_What the task asks_
Return each line of the listing exactly, though without its images.

_Material shown_

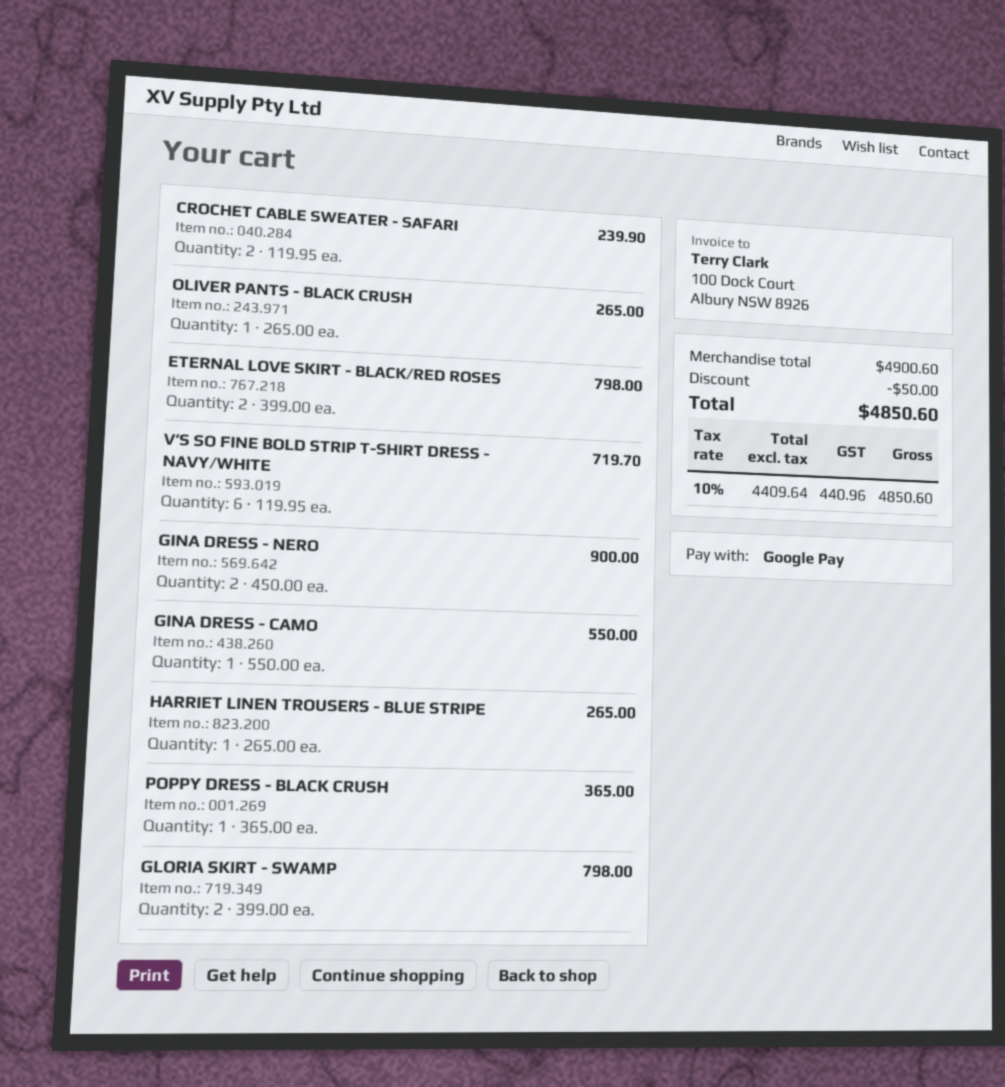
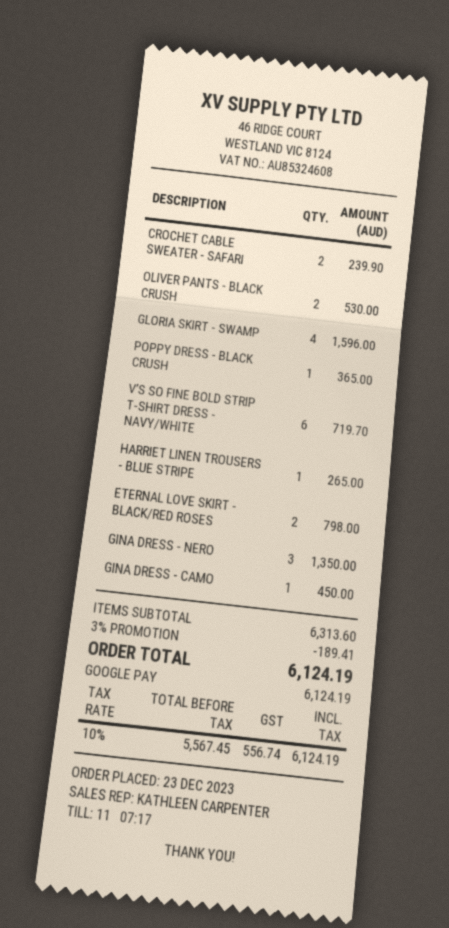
OLIVER PANTS - BLACK CRUSH: 1 for 265.00 -> 2 for 530.00
GINA DRESS - NERO: 2 for 900.00 -> 3 for 1350.00
GINA DRESS - CAMO: 1 for 550.00 -> 1 for 450.00
GLORIA SKIRT - SWAMP: 2 for 798.00 -> 4 for 1596.00
subtotal: 4900.60 -> 6313.60
discount: 50.00 -> 189.41
net: 4409.64 -> 5567.45
tax: 10% = 440.96 -> 10% = 556.74
total: 4850.60 -> 6124.19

_Exercise result_
OLIVER PANTS - BLACK CRUSH: 1 for 265.00 -> 2 for 530.00
GINA DRESS - NERO: 2 for 900.00 -> 3 for 1350.00
GINA DRESS - CAMO: 1 for 550.00 -> 1 for 450.00
GLORIA SKIRT - SWAMP: 2 for 798.00 -> 4 for 1596.00
subtotal: 4900.60 -> 6313.60
discount: 50.00 -> 189.41
net: 4409.64 -> 5567.45
tax: 10% = 440.96 -> 10% = 556.74
total: 4850.60 -> 6124.19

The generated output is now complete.